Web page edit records

[Start of section]

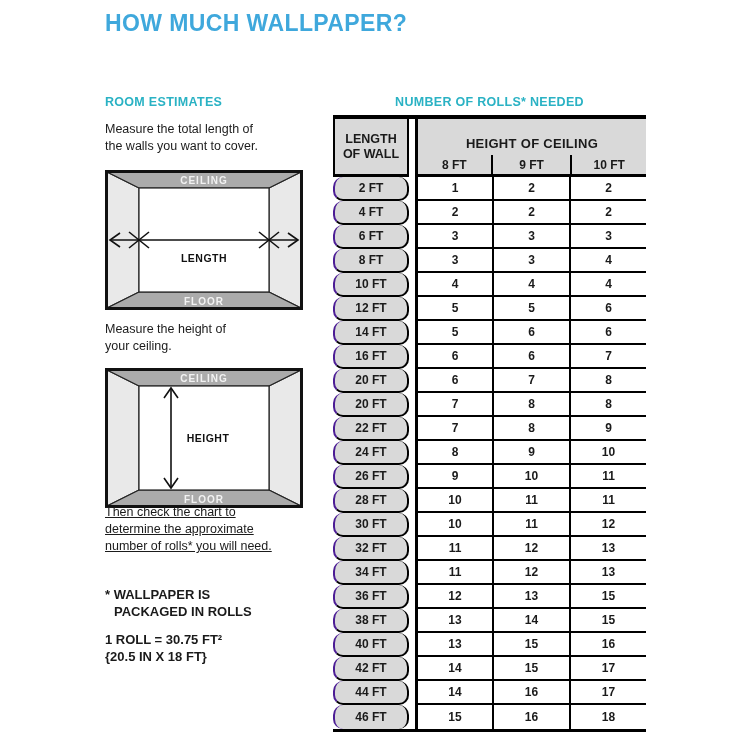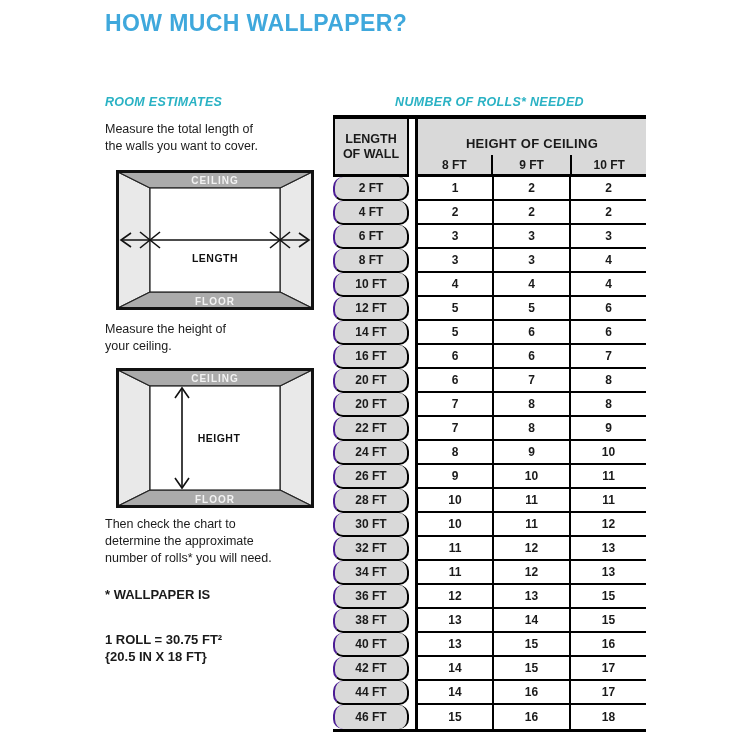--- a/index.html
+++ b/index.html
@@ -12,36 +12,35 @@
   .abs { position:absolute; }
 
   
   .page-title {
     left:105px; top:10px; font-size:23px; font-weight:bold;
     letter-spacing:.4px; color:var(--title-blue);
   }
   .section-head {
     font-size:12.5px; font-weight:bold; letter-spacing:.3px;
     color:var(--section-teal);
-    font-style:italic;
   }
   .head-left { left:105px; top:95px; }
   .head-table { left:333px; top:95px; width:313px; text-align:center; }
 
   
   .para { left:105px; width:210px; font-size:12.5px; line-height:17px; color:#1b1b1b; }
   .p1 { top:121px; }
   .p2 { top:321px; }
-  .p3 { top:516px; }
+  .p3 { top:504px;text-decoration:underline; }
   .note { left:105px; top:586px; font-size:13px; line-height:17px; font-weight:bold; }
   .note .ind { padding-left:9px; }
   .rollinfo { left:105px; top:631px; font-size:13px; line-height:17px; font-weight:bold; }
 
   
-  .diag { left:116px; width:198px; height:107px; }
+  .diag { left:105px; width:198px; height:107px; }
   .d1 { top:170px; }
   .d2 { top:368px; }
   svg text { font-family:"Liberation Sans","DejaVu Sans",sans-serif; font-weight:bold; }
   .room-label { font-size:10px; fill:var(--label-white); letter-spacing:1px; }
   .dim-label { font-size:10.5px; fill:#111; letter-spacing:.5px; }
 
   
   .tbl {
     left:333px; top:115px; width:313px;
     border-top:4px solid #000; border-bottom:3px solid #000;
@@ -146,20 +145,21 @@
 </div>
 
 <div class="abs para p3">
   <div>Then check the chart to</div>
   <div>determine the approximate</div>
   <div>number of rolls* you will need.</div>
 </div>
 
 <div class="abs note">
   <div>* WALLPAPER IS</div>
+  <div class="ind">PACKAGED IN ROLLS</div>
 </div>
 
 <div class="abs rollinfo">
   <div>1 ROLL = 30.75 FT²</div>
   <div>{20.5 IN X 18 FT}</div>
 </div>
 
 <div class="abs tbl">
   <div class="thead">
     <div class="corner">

[End of section]
[Start of section]

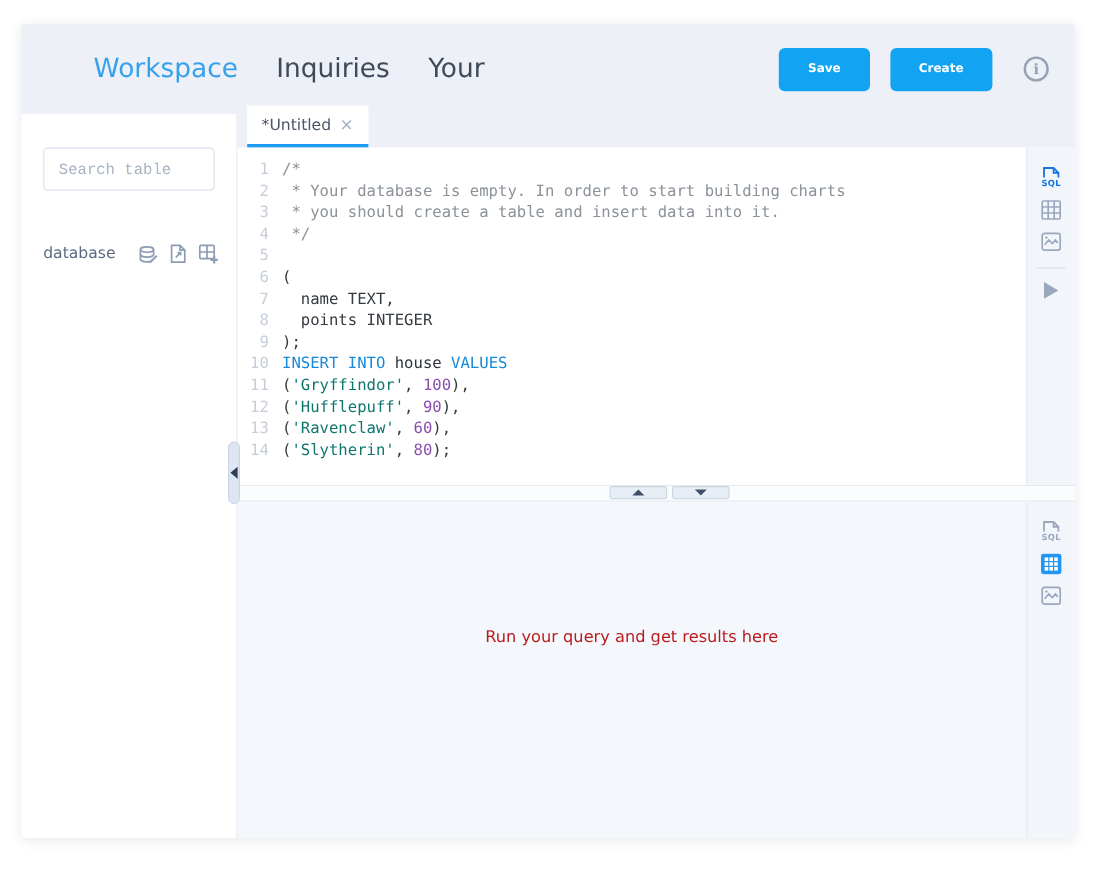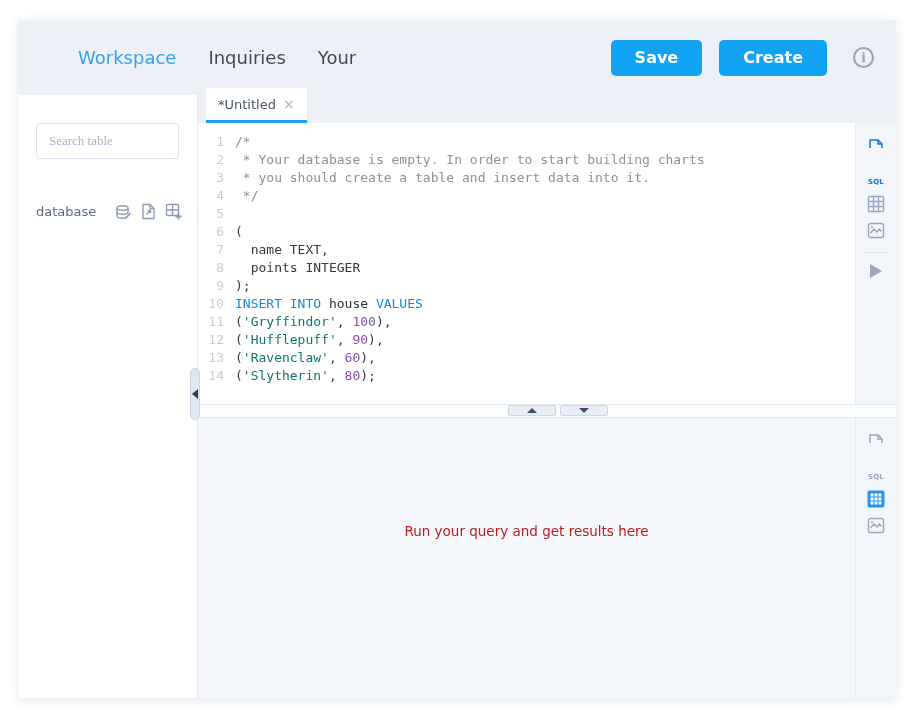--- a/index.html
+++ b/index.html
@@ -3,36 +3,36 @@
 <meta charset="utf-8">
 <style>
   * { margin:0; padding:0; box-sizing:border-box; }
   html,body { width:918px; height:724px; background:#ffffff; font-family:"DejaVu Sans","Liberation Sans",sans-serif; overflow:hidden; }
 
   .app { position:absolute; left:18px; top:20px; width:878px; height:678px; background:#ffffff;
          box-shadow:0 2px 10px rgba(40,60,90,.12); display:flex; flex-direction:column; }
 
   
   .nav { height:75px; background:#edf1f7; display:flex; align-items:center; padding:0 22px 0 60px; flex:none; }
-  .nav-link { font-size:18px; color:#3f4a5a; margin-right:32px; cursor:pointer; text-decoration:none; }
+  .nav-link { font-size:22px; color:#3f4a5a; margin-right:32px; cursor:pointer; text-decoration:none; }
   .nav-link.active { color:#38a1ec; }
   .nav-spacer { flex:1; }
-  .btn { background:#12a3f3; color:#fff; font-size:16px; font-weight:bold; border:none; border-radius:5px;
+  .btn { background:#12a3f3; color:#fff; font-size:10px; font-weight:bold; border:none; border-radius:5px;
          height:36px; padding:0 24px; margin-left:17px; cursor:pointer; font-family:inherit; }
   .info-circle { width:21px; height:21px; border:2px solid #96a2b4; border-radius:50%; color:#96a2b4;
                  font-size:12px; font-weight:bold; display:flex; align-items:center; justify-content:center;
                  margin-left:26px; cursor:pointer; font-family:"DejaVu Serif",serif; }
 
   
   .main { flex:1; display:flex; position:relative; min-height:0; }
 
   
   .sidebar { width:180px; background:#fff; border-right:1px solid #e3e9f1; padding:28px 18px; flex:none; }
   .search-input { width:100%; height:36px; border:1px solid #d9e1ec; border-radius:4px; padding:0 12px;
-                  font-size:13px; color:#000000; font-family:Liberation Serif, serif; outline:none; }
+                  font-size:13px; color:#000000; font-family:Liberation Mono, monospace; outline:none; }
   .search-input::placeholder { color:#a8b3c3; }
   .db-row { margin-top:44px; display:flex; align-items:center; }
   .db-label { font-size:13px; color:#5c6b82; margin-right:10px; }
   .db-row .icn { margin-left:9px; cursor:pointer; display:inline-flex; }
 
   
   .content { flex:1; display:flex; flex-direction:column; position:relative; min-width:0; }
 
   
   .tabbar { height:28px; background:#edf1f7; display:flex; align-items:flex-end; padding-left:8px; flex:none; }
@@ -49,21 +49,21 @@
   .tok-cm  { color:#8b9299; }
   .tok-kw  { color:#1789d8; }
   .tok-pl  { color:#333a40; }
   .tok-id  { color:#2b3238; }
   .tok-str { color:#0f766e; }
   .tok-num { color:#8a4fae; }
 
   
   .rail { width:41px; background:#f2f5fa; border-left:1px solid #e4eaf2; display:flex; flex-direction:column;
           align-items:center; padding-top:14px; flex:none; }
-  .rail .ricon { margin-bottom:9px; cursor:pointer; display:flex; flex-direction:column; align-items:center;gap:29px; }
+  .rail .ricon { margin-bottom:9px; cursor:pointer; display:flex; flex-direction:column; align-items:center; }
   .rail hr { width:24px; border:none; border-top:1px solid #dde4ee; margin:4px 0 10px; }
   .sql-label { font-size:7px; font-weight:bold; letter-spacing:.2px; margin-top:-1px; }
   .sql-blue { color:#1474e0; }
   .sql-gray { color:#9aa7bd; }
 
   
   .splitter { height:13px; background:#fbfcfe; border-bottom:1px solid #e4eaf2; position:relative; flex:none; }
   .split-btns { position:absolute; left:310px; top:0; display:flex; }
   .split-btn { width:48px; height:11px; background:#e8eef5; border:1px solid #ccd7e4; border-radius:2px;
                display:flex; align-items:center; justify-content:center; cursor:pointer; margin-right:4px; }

[End of section]

Every line with "decoration" in it should be copied from the entries above.

+  .p3 { top:504px;text-decoration:underline; }
-  .nav-link { font-size:18px; color:#3f4a5a; margin-right:32px; cursor:pointer; text-decoration:none; }
+  .nav-link { font-size:22px; color:#3f4a5a; margin-right:32px; cursor:pointer; text-decoration:none; }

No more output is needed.